●イスラエルの高等戦略
2002年9月30日 田中 宇
軍事部品をイスラエルから送り出したイスラエル企業PADの、アビハイ・ウエインスタイン(Avihai Weinstein)という経営者が、以前にも似たような事件で逮捕されながら、イスラエル当局の手によって不起訴処分になっていた。
ウエインスタインは32歳で、1996−97年に装甲車用のエンジンなどをイランに輸出しようとしたとしてイスラエル当局によって2000年に逮捕されている。このときは、ウエインスタインの親戚であるエリ・コーヘン(Eli Cohen)という人物も一緒に逮捕されているが、コーヘンは1992年にも、アメリカ製のホーク型ミサイルをイランに密輸しようとした容疑で、アメリカ当局に逮捕された経験を持つ。
スラエルの核兵器開発などについて1991年に書いた本「サムソン・オプション」(セイモア・ハーシュ著)によると、イスラエル情報機関のアリ・ベンメナシェ(Ari Ben-Menashe)と、ロンドンの新聞デイリー・ミラー紙のニコラス・デービスという人物が、イスラエル政府承認のもとに、イランに武器を偽装輸出する会社「オラ・リミテッド」を設立し、当時のイランのラフサンジャニ国会議長との間で4000基のミサイルを売却する計画などを進めたという。(同書日本語版368ページ、文藝春秋刊)

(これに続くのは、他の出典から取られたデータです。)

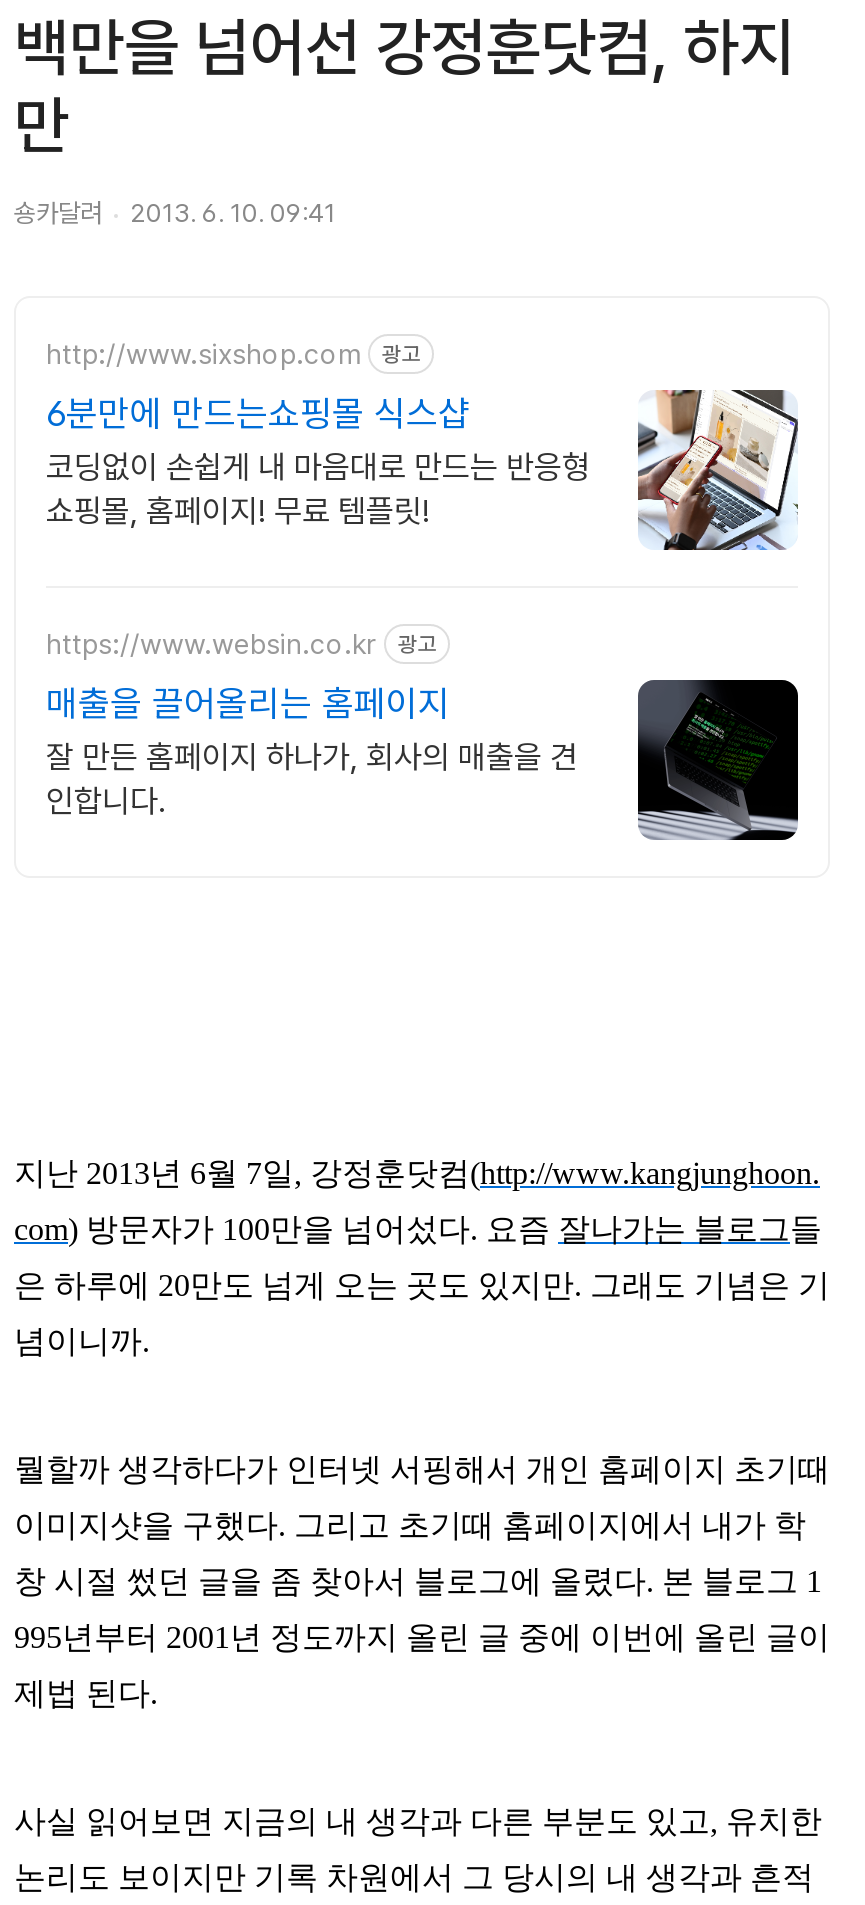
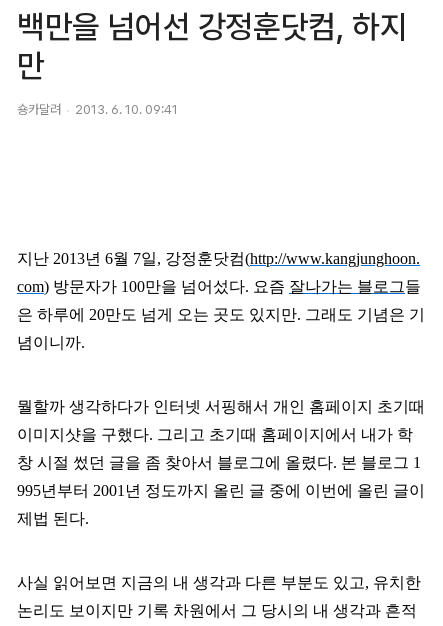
[46,337,800,552] [image] | http://www.sixshop.com | 광고 | 6분만에 만드는쇼핑몰 식스샵 | 코딩없이 손쉽게 내 마음대로 만드는 반응형 | 쇼핑몰, 홈페이지! 무료 템플릿! -> none
[46,627,800,842] [image] | https://www.websin.co.kr | 광고 | 매출을 끌어올리는 홈페이지 | 잘 만든 홈페이지 하나가, 회사의 매출을 견 | 인합니다. -> none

イスラエルは、イランとかつて友好関係にあった。イスラエルとイランでアラブを挟み撃ちする、という戦略のもと、イスラエルはイランと軍事的な同盟国だった。
ところが1979年にイスラム革命が起こり、イランは反イスラエル・反アメリカのイスラム原理主義国になってしまった。スラエルにとって、イランはアラブ諸国と反目し続けている点で、地政学的に「使える国」であることは変わりなかった。間もなくイラン・イラク戦争が起き、イスラエルはこの戦争を長引かせるために、イランに武器をこっそり供給する、まさに「敵に塩を送る」プロジェクトを開始した。
イランの武器は、大半がイスラム革命前の親米政権時代に、アメリカから輸入したものだった。イスラム革命でイランは反米の国となり、アメリカからの修理部品が輸入できなくなった。イラクとの戦争が長引くと、この点がイランの弱点となったため、イスラエルがアメリカ製の軍事部品をイランに密輸する関係が始まった。イランとイスラエルは、表向きは仇敵どおしで、両国とも政府の公式レベルでは、相手方と武器の売り買いをやっていることなど決して認めない。だが、裏の関係はその反対だった。
この枠組みの中で、1986年に「イラン・コントラ事件」が起きている。この事件は、アメリカのレーガン政権が、武器輸出の禁止対象だったイランに武器を売る一方、その代金をニカラグアの反共ゲリラ「コントラ」を訓練する秘密資金として使っていたことが暴露されたもので、アメリカからイランに流れた武器の一部はイスラエルを経由していたことが分かっている。
「サムソン・オプション」によると、イスラエル人の武器商人は、アメリカ製の武器だけでなく、冷戦時代のソ連から武器を買ってイランに売るビジネスも展開していた(同書357ページ)。
イスラエルの戦略は、イランとイラクを戦わせ、ペルシャ湾岸を支配できる強い国を作らせないというアメリカの「均衡戦略」とも合致していた。
8月末にイスラエルからイランに軍事部品が密輸されようとしたのは、時期的な理由がありそうだ。アメリカのイラク攻撃との関係である。アメリカ政府のイスラエル系高官(ネオコン)が以前から支援していたイラクの反体制組織「イラク国民会議」は、米軍がイラク攻撃を開始したら、イランを通って北イラクに脇から軍事侵攻し、北イラクに「新政府」の拠点を作り、そこから米空軍の支援を受けつつバクダッドに進撃する計画を立て、すでにイラン側の承認を取り付けたという。
このことから、イラク反体制の兵力がイランを通行させてもらうために、もしくはイランの装甲車を使ってイラク反体制の兵力がイラク北部に入る作戦を実行するために、イランが必要としている軍事部品が密輸されようとしたのではないか、と思える。